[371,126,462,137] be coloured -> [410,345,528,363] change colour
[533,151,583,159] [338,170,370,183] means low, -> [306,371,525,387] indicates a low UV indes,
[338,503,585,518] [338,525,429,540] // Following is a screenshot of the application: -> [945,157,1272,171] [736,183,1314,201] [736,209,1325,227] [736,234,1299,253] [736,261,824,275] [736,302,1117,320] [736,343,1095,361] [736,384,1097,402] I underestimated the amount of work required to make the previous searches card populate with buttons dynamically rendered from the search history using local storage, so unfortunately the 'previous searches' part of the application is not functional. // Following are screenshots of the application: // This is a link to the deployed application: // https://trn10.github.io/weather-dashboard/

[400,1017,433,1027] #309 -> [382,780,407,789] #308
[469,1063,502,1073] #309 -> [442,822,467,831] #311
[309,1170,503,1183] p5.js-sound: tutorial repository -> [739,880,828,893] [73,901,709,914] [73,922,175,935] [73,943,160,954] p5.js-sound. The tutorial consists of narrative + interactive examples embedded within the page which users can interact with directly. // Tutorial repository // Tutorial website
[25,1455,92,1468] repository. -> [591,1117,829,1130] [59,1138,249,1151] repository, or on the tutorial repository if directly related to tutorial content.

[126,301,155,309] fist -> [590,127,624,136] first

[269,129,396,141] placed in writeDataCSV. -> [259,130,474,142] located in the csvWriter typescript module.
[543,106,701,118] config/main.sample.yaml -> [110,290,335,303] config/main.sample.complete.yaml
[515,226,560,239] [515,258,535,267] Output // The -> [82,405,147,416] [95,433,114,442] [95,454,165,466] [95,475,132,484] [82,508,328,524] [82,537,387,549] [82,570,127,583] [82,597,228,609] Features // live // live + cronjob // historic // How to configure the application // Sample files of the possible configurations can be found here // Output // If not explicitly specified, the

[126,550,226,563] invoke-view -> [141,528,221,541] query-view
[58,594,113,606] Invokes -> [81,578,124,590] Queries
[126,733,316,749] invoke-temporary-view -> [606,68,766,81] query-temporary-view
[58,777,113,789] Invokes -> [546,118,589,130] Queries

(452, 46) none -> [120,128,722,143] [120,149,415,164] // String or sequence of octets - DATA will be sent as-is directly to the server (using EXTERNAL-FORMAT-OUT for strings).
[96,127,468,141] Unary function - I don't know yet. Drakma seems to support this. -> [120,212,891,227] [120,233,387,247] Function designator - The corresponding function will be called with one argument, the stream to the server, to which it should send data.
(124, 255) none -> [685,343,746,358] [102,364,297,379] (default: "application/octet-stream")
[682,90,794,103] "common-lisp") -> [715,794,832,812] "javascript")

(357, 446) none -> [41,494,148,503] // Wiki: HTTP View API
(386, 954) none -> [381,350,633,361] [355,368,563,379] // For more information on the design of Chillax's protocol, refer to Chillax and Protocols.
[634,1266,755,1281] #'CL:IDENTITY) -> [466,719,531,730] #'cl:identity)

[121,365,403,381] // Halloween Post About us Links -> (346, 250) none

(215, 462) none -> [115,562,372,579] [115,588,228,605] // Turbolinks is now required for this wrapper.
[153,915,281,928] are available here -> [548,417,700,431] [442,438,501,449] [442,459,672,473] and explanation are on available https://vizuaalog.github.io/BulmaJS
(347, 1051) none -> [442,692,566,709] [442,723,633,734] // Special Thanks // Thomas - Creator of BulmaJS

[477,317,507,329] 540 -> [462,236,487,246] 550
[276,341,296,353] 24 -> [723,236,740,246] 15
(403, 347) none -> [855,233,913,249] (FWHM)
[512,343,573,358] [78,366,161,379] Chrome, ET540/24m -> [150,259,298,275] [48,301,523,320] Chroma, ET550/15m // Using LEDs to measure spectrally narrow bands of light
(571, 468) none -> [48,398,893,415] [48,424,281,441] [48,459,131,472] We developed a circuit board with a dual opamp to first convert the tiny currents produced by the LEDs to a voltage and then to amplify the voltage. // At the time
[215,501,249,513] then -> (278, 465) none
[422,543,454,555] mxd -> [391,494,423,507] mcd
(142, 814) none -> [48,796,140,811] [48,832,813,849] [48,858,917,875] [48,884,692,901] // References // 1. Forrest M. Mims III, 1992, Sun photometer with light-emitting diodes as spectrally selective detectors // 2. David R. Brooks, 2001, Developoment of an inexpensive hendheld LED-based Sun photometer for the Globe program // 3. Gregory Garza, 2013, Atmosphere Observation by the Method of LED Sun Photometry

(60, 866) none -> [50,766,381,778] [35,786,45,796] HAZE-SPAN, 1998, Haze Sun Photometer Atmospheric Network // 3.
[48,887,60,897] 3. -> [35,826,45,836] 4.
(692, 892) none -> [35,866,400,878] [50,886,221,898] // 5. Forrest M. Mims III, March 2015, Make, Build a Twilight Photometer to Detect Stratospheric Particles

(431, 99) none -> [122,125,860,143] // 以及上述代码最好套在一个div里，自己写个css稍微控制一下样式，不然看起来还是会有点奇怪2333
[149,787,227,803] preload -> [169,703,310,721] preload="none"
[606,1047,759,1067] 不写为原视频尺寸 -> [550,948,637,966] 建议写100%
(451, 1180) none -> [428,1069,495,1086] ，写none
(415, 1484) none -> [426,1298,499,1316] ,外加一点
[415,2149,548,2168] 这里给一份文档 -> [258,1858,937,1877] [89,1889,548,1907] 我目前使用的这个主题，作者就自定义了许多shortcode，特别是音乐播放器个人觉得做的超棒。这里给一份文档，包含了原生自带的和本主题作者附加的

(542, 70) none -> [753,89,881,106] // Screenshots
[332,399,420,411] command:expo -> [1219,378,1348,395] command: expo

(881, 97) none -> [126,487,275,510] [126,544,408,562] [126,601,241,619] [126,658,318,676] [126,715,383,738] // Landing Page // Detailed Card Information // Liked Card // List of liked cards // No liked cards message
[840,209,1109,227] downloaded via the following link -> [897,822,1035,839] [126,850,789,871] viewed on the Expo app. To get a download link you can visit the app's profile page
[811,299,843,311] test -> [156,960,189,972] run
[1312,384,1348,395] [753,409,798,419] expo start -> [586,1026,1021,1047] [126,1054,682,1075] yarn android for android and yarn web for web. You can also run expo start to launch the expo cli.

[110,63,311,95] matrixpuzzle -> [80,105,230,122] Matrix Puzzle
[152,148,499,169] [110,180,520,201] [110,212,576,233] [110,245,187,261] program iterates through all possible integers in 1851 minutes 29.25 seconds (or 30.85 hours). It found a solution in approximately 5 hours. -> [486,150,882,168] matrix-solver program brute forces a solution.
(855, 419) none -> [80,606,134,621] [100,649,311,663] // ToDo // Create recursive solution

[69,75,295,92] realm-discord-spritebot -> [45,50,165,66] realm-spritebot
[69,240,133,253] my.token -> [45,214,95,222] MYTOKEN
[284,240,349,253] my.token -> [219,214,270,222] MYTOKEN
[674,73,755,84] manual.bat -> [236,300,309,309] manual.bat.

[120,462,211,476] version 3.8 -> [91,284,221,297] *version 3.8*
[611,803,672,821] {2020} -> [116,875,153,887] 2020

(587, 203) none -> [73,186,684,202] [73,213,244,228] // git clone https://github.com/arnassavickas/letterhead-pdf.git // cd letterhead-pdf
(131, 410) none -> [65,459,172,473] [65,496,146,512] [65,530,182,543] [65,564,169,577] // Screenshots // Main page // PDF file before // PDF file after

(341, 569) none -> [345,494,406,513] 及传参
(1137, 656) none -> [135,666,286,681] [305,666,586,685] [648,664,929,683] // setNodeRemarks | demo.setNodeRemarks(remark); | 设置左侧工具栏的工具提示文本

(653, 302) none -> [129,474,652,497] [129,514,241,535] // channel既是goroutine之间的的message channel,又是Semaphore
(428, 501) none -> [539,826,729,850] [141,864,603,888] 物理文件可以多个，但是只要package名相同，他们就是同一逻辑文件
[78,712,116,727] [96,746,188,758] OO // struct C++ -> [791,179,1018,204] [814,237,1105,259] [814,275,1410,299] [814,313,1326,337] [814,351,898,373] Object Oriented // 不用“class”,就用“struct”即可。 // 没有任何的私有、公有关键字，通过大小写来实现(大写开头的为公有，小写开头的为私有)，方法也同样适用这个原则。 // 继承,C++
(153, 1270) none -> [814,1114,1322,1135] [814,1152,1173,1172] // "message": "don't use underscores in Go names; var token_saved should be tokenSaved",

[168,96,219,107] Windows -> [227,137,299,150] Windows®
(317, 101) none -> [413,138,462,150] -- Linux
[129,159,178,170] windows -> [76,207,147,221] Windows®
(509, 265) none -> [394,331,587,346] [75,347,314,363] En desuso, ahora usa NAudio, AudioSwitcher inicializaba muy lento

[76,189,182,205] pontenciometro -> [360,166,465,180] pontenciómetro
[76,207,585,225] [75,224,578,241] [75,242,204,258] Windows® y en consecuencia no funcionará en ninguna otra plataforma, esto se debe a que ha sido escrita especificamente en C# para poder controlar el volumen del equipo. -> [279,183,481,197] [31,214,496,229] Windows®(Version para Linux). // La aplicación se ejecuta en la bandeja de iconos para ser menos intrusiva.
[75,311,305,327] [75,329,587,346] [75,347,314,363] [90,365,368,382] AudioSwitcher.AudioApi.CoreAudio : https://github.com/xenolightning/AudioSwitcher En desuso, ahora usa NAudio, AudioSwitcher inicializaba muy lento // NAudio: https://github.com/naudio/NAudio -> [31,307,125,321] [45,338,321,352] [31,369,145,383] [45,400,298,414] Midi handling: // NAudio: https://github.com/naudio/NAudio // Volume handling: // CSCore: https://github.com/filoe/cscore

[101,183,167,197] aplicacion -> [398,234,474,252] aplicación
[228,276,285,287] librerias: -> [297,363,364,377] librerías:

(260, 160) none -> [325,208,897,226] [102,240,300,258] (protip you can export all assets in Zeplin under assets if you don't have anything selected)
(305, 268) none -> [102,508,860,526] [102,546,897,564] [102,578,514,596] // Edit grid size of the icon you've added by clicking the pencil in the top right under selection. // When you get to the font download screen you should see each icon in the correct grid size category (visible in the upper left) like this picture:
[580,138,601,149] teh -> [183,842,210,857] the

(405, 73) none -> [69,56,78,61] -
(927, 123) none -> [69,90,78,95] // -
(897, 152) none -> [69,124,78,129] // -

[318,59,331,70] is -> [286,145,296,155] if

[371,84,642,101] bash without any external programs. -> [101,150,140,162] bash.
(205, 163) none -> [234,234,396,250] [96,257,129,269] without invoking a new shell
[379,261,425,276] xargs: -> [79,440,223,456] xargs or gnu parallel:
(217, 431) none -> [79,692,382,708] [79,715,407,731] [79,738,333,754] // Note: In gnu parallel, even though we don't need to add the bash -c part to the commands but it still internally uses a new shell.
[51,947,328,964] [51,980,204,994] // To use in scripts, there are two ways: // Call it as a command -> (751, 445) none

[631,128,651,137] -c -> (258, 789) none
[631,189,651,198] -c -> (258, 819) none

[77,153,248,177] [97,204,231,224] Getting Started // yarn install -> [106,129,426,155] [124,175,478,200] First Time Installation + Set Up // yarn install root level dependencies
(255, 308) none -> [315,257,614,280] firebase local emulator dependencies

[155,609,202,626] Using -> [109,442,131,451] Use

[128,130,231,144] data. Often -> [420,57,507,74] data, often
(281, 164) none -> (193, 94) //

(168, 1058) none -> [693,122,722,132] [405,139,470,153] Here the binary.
+---+
### Problem requirements
Restate the material word for word, but only from its first line through the line containing "[533,151,583,159] [338,170,370,183] means".

### Answer to the exercise
[371,126,462,137] be coloured -> [410,345,528,363] change colour
[533,151,583,159] [338,170,370,183] means low, -> [306,371,525,387] indicates a low UV indes,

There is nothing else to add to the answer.